— WHAT TO WORK ON —
Across the entries below, how many lines have the word "visualizzazioni" in them? Respond with only the number.

:: DATA TO EXAMINE

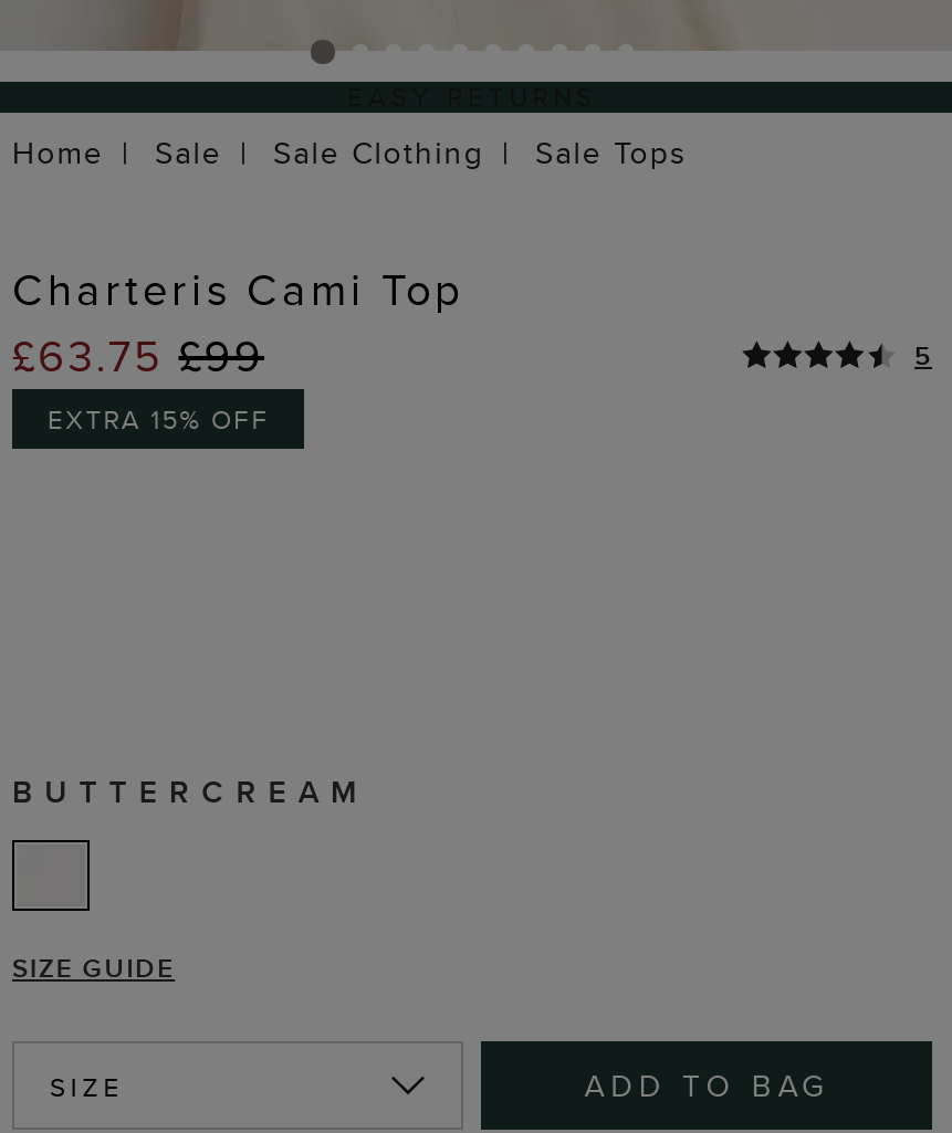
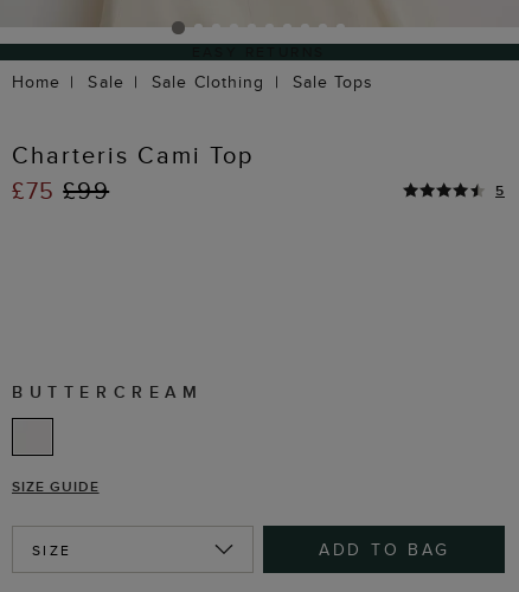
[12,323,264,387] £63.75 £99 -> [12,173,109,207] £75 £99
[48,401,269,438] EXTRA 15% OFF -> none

::::
:: DATA TO EXAMINE

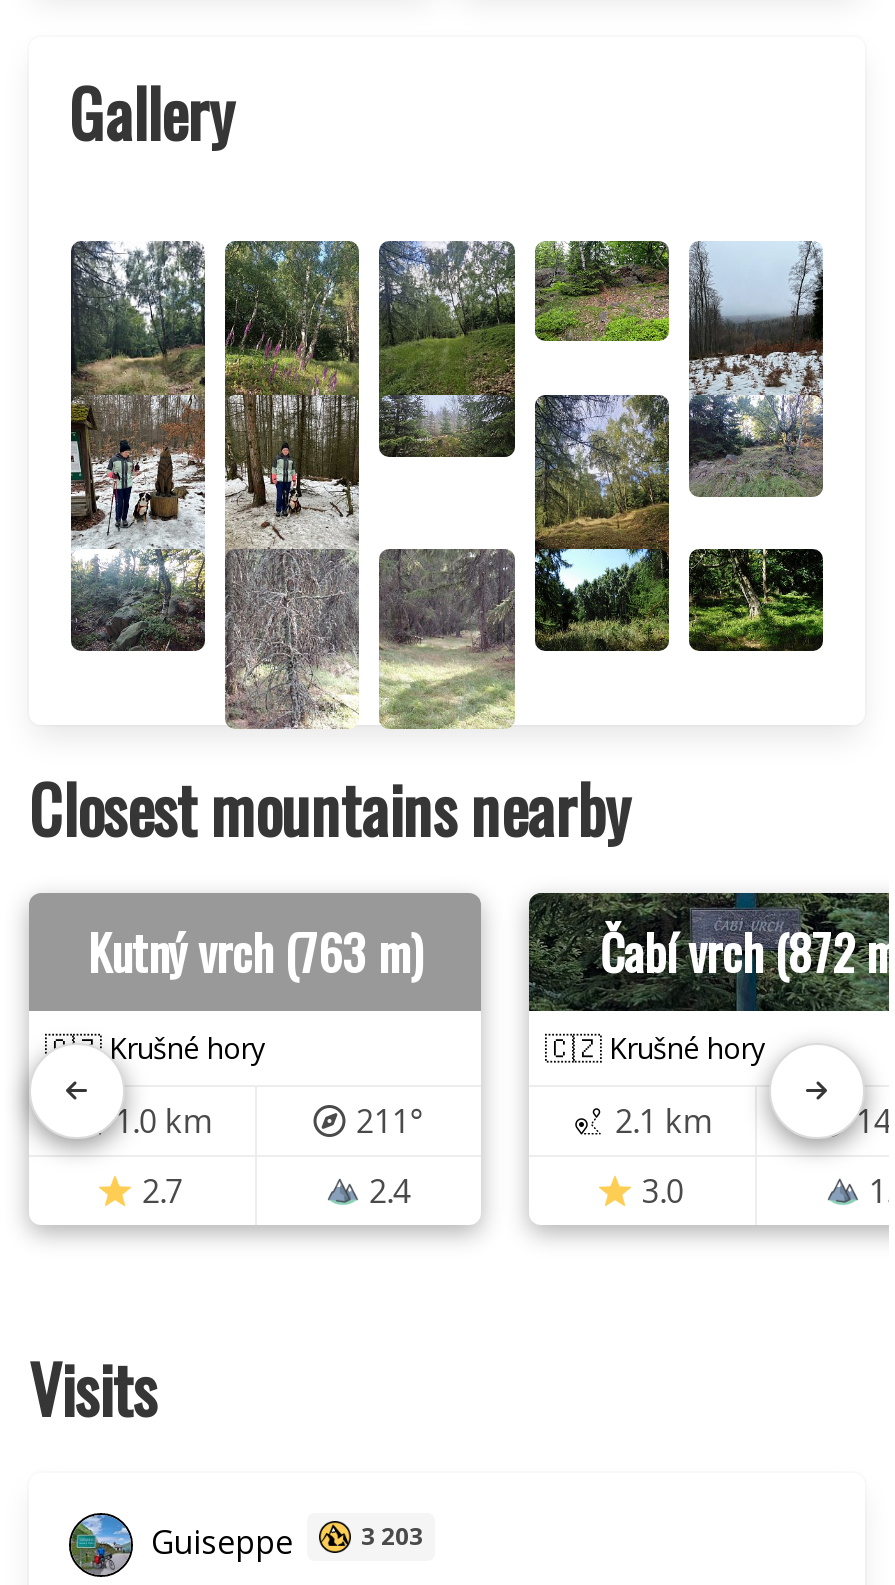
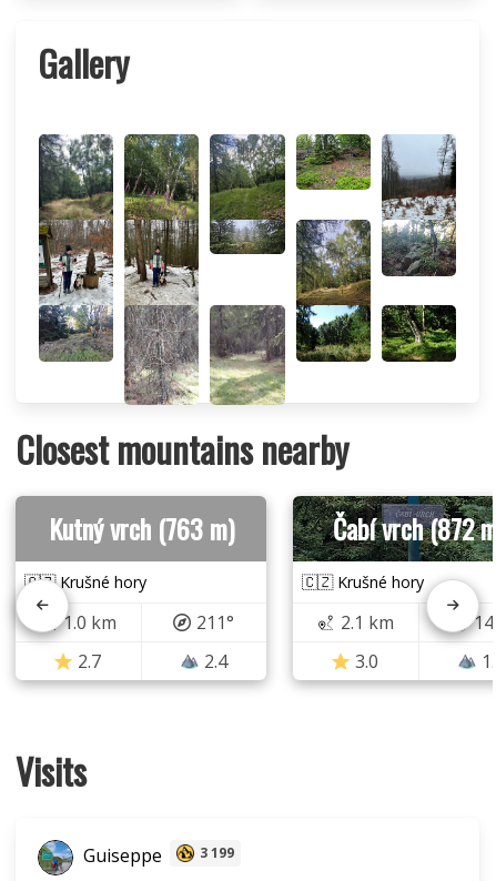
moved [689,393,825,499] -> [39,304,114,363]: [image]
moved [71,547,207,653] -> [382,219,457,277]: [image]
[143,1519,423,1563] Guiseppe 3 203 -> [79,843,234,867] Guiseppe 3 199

::::
:: DATA TO EXAMINE

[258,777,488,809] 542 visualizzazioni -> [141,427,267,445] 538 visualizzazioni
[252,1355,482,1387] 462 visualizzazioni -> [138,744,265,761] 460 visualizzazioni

::::

— ANSWER AREA —
2